The EaP countries are pursuing different strategies to reform their public administrations. In this context, regional dialogue enables them to harness synergies relating to EU standards. As a cooperation and dialogue format and a potential tool for forging closer ties with the EU, the EaP creates incentives for reform.

Objective:
The EaP countries have successfully modernised their public administrations and aligned them with EU standards, and are delivering services more efficiently. This is promoting their EU integration and regional stability.

Approach:
Armenia, Azerbaijan, Georgia, Moldova and Ukraine are modernising their public administrations through regional cooperation. This is taking place in accordance with EU standards. The project provides support in the following areas:
- It develops the skills of civil servants, public service employees and political decision-makers so that they can better perform the tasks and functions required for implementing administrative reforms.

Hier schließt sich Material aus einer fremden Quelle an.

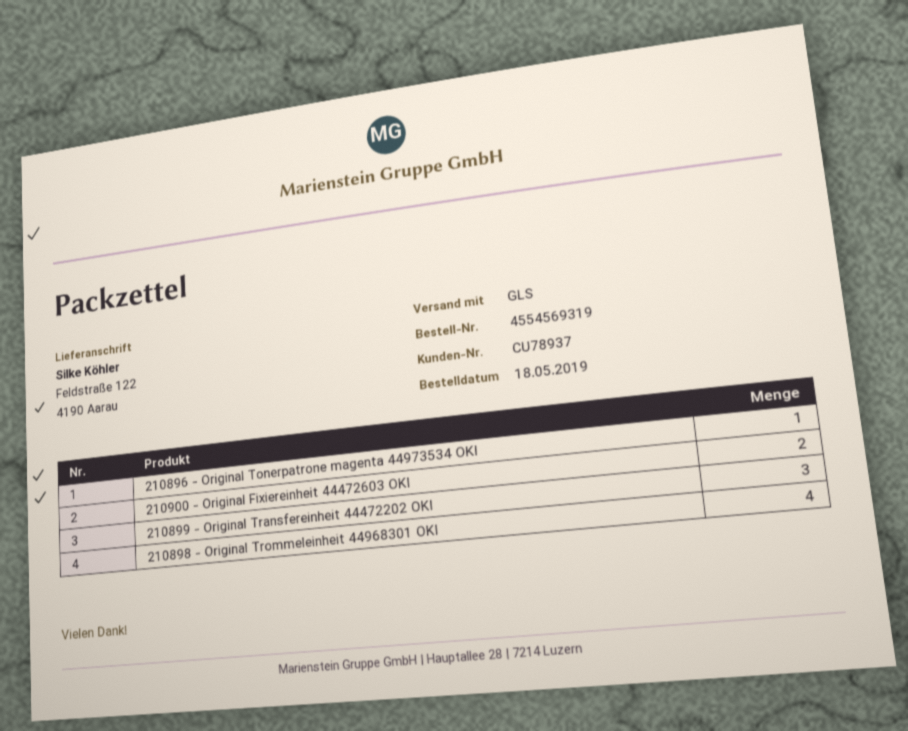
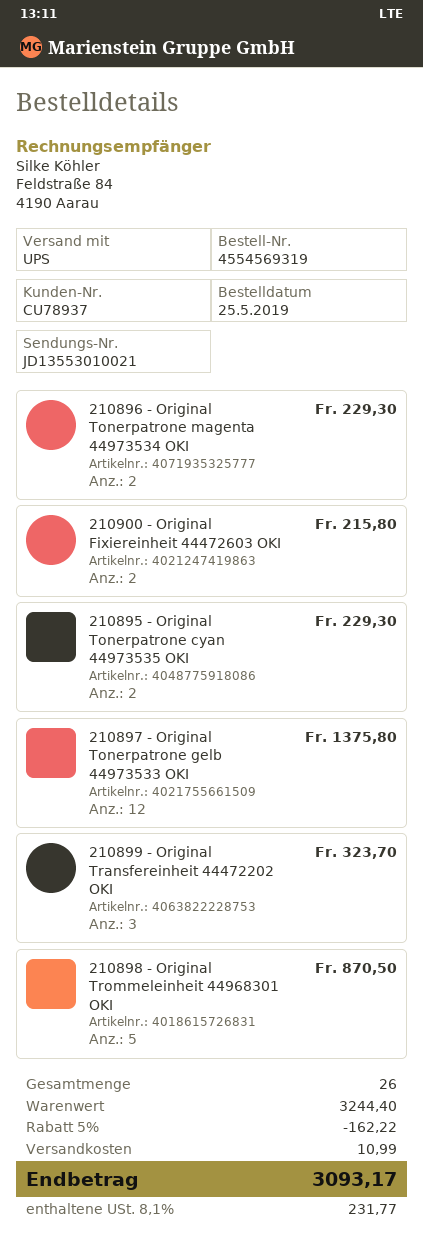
order date: 2019-05-18 -> 2019-05-25
shipping method: GLS -> UPS
210896 - Original Tonerpatrone magenta 44973534 OKI: 1 -> 2
210898 - Original Trommeleinheit 44968301 OKI: 4 -> 5
210895 - Original Tonerpatrone cyan 44973535 OKI: none -> 2
210897 - Original Tonerpatrone gelb 44973533 OKI: none -> 12

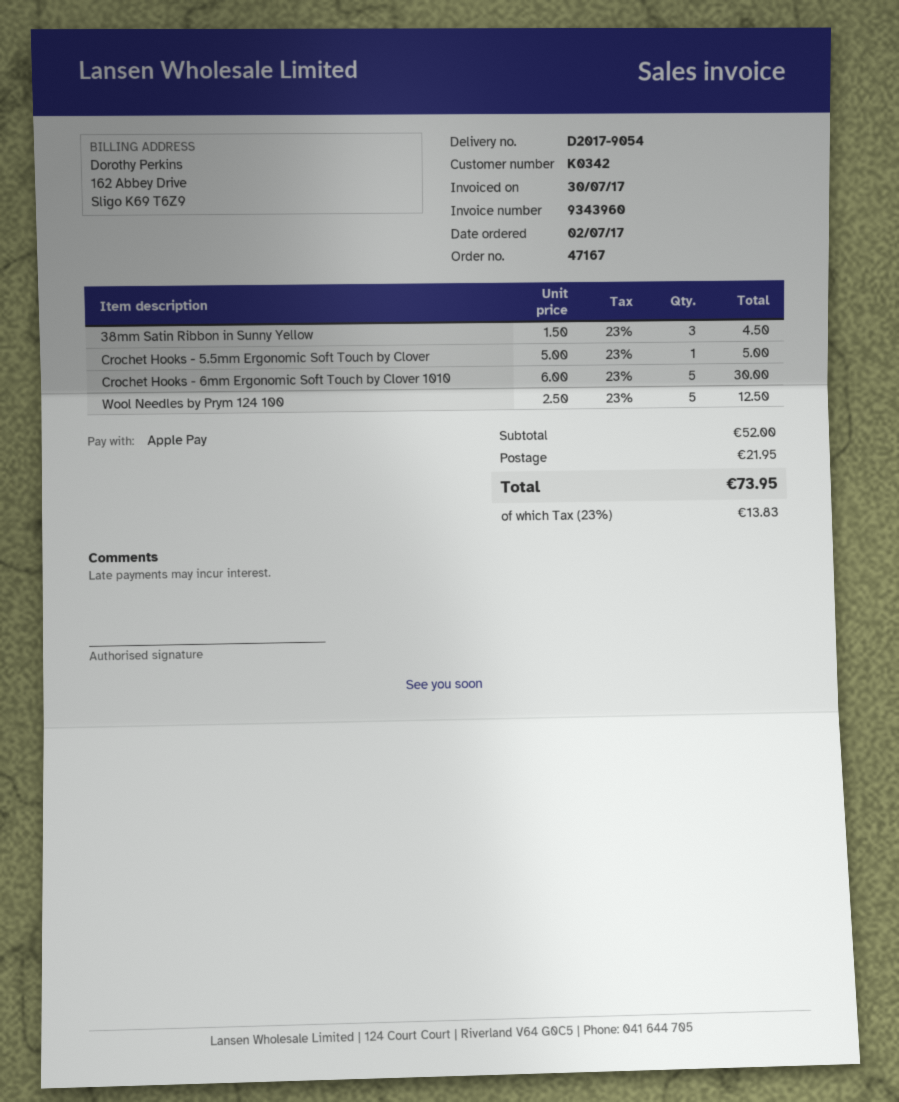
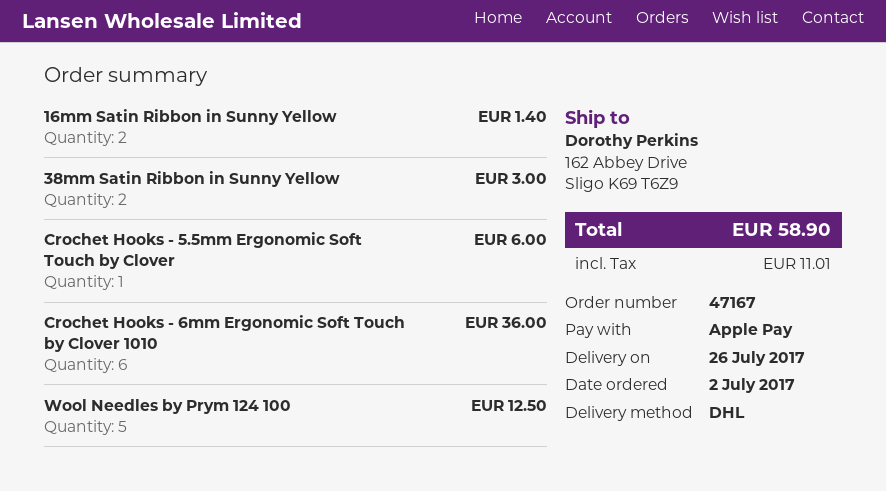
38mm Satin Ribbon in Sunny Yellow: 3 for 4.50 -> 2 for 3.00
Crochet Hooks - 5.5mm Ergonomic Soft Touch by Clover: 1 for 5.00 -> 1 for 6.00
Crochet Hooks - 6mm Ergonomic Soft Touch by Clover 1010: 5 for 30.00 -> 6 for 36.00
16mm Satin Ribbon in Sunny Yellow: none -> 2 for 1.40
shipping: 21.95 -> none
tax: 13.83 -> 11.01
total: 73.95 -> 58.90

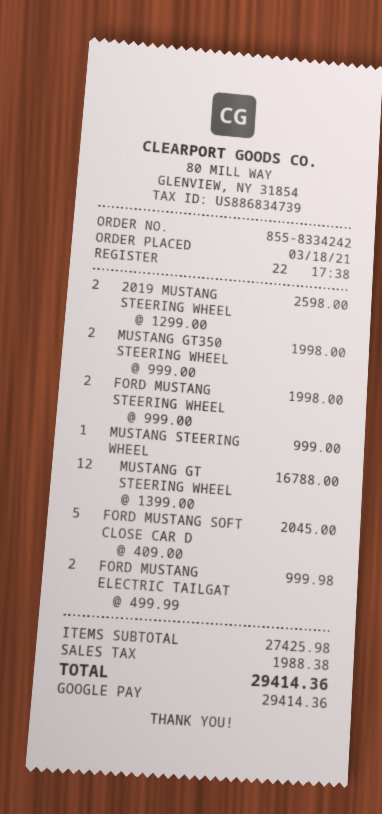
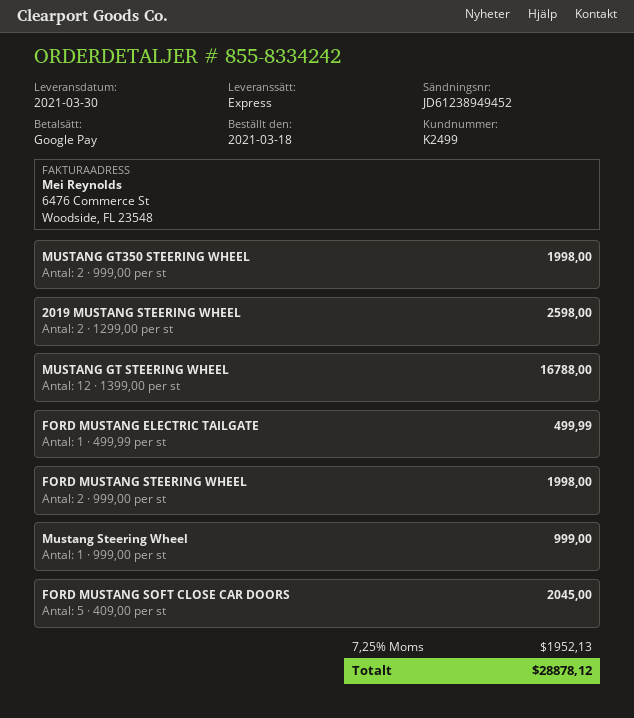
FORD MUSTANG ELECTRIC TAILGAT: 2 x 499.99 = 999.98 -> 1 x 499.99 = 499.99
tax: 1988.38 -> 1952.13
total: 29414.36 -> 28878.12

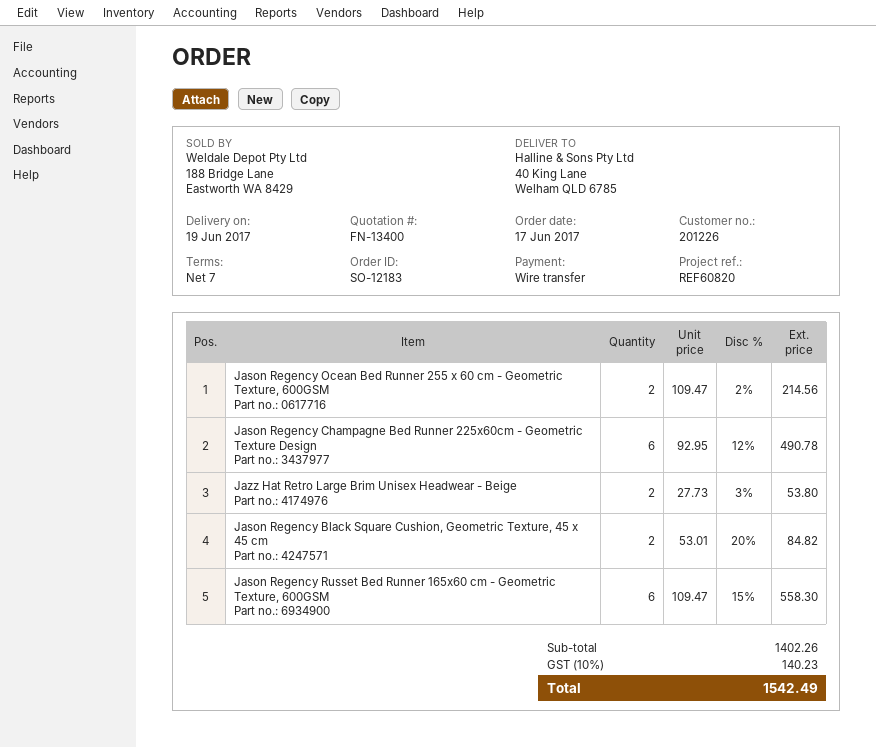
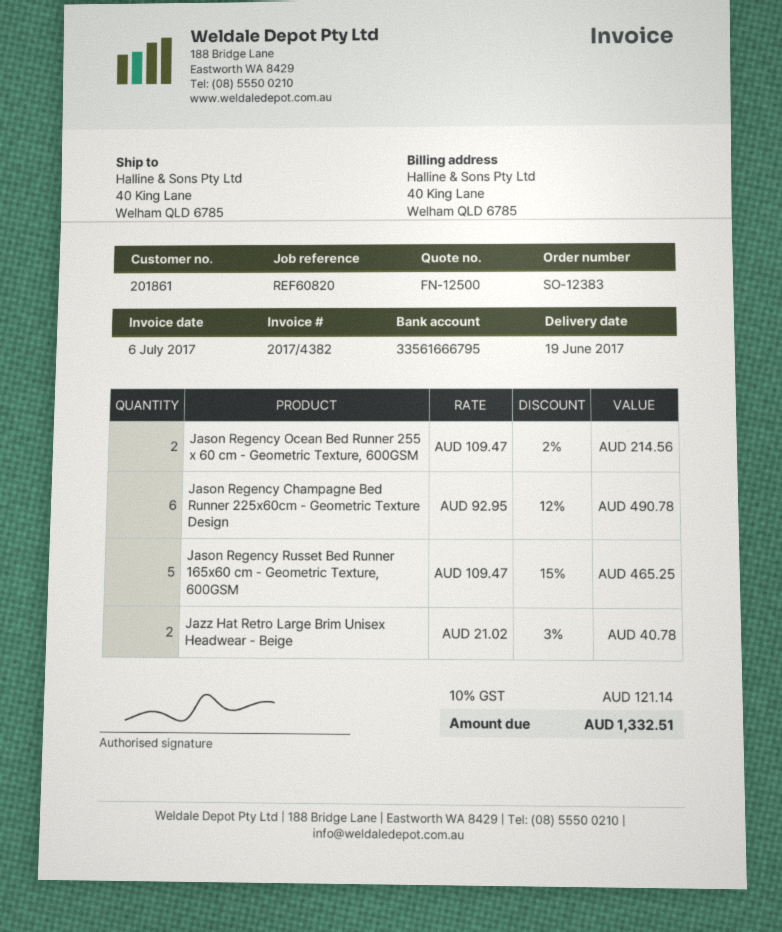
quote number: FN-13400 -> FN-12500
order number: SO-12183 -> SO-12383
customer number: 201226 -> 201861
Jazz Hat Retro Large Brim Unisex Headwear - Beige: 2 x 27.73 - 3% = 53.80 -> 2 x 21.02 - 3% = 40.78
Jason Regency Black Square Cushion, Geometric Texture, 45 x 45 cm: 2 x 53.01 - 20% = 84.82 -> none
Jason Regency Russet Bed Runner 165x60 cm - Geometric Texture, 600GSM: 6 x 109.47 - 15% = 558.30 -> 5 x 109.47 - 15% = 465.25
tax: 10% = 140.23 -> 10% = 121.14
total: 1542.49 -> 1332.51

- Individually tailored advisory services support national institutions in developing and implementing national reforms. The reforms are focused on digitalisation, re-engineering public services, advisory services for parliaments, EU integration and eGovernance, among other things.
- The project also promotes cooperation between the EaP countries to share best practices, harmonise administrative reforms and support mutual learning.